Since 2013, the mining boom has been experiencing troubles, with China, Australia's main buyer, going through slowed economic growth. The mining industry has seen significantly lowered investment, decreased demand, thousands of jobs slashed, falling commodity prices, and so on. This has led to the mining industry's GDP contribution crashing from 8 percent, during its peak, to a current GDP contribution of approximately 4.25 percent.
Experts warn that this is just the beginning of mining's decline and that there is worse yet to come. It is predicted that mining's GDP growth will fall further to about 1 to 1.5 percent.

Since mining is such a huge industry in Australia, that employs thousands of workers and contributes significantly to the country's Gross Domestic Product (GDP), the revival of this sector is important.
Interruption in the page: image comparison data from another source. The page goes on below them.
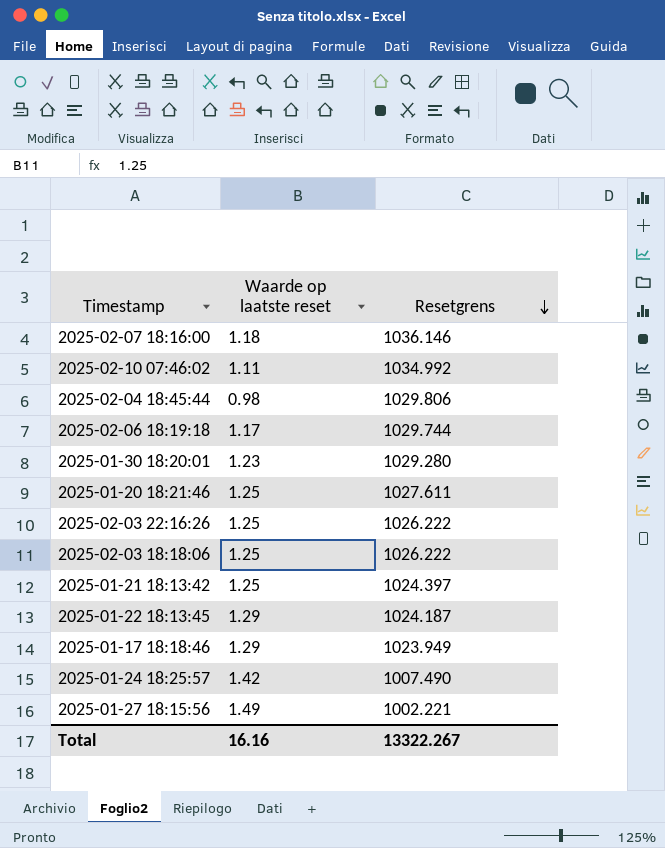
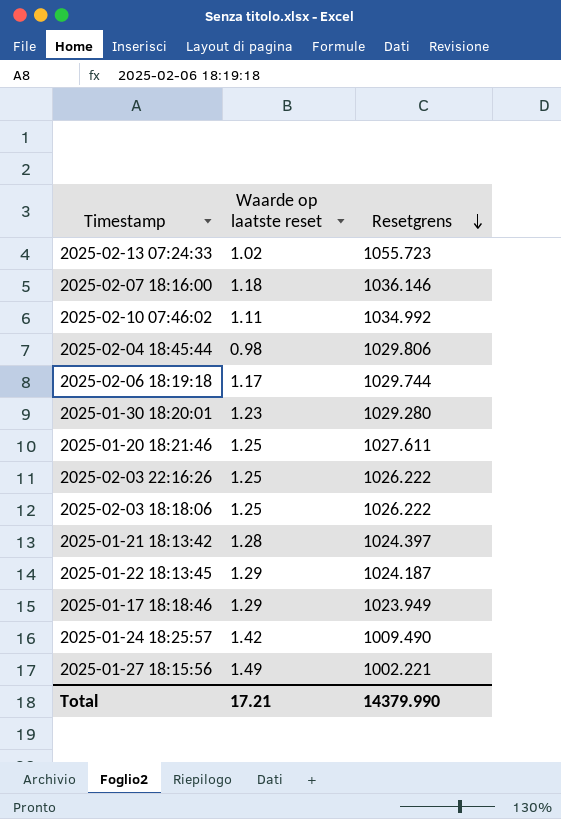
row 2025-02-13 07:24:33: none -> 1.02 | 1055.723
2025-01-21 18:13:42 | Waarde op laatste reset: 1.25 -> 1.28
2025-01-24 18:25:57 | Resetgrens: 1007.490 -> 1009.490
Total | Waarde op laatste reset: 16.16 -> 17.21
Total | Resetgrens: 13322.267 -> 14379.990

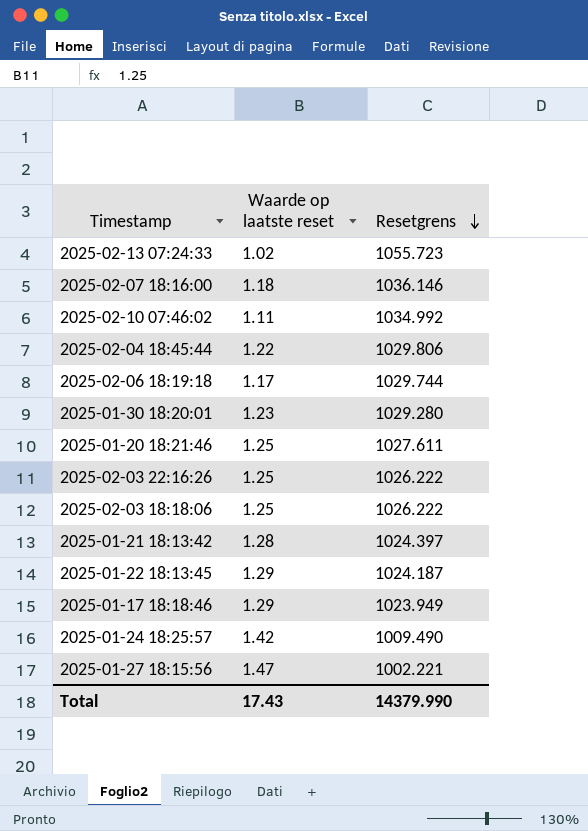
2025-02-04 18:45:44 | Waarde op laatste reset: 0.98 -> 1.22
2025-01-27 18:15:56 | Waarde op laatste reset: 1.49 -> 1.47
Total | Waarde op laatste reset: 17.21 -> 17.43

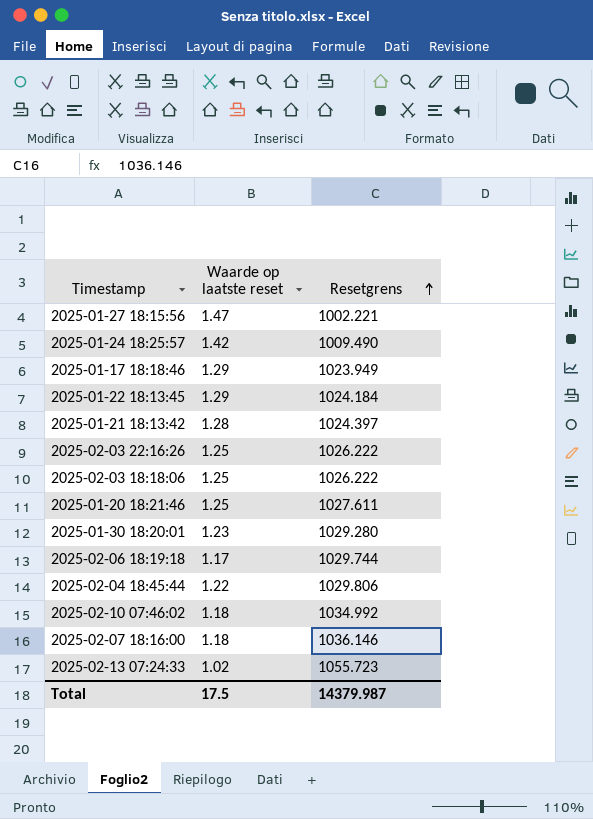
row order: Resetgrens descending -> Resetgrens ascending
2025-01-22 18:13:45 | Resetgrens: 1024.187 -> 1024.184
2025-02-10 07:46:02 | Waarde op laatste reset: 1.11 -> 1.18
Total | Waarde op laatste reset: 17.43 -> 17.5
Total | Resetgrens: 14379.990 -> 14379.987

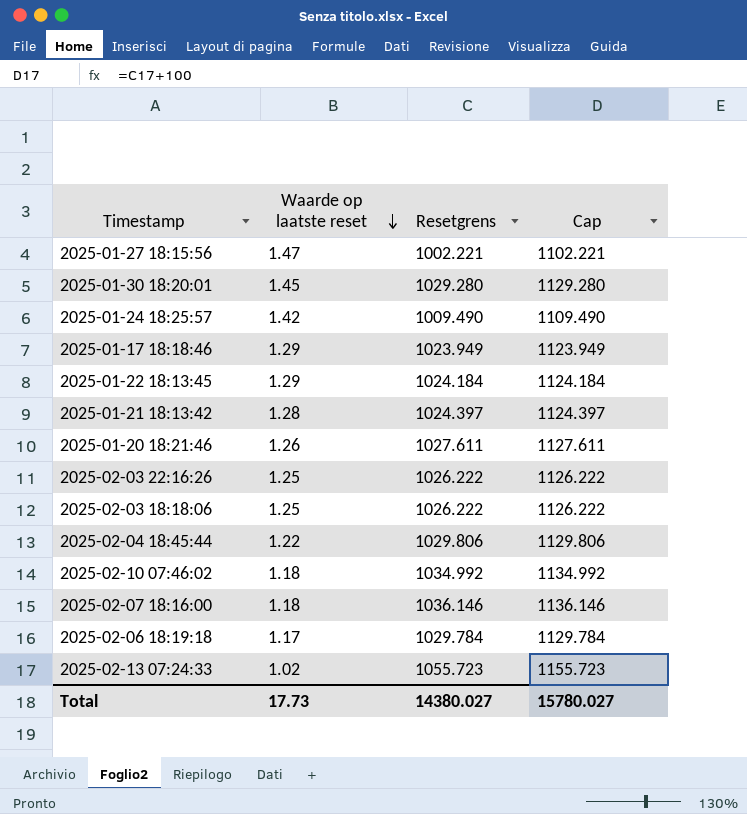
row order: Resetgrens ascending -> Waarde op laatste reset descending
column Cap | formula: none -> [Resetgrens] + 100
2025-01-30 18:20:01 | Waarde op laatste reset: 1.23 -> 1.45
2025-01-20 18:21:46 | Waarde op laatste reset: 1.25 -> 1.26
2025-02-06 18:19:18 | Resetgrens: 1029.744 -> 1029.784
Total | Waarde op laatste reset: 17.5 -> 17.73
Total | Resetgrens: 14379.987 -> 14380.027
A promising avenue that could be the source of another boom for Australia's mining industry, is tech metals mining. As the name suggests, tech mining involves the mining of rare earths (and other minerals and metals) that are used to create technological devices, such as mobile phones, solar cells, wind turbines, redox batteries, autonomous vehicles, and so on. As technology continues to advance, and the world becomes increasingly technologically dependent, tech mining appears to be a more sustainable cash cow for the Australian mining industry. The development, construction, and operation of these tech metal mines, will also inject much-needed jobs into Australia's labour force. This will help counteract the significant loss of jobs that has already occurred.

Many mining companies are currently on the hunt for sizeable deposits of rare earth metals.

Despite the mining boom beginning to slow down, all hope is not lost for Australia's mining industry.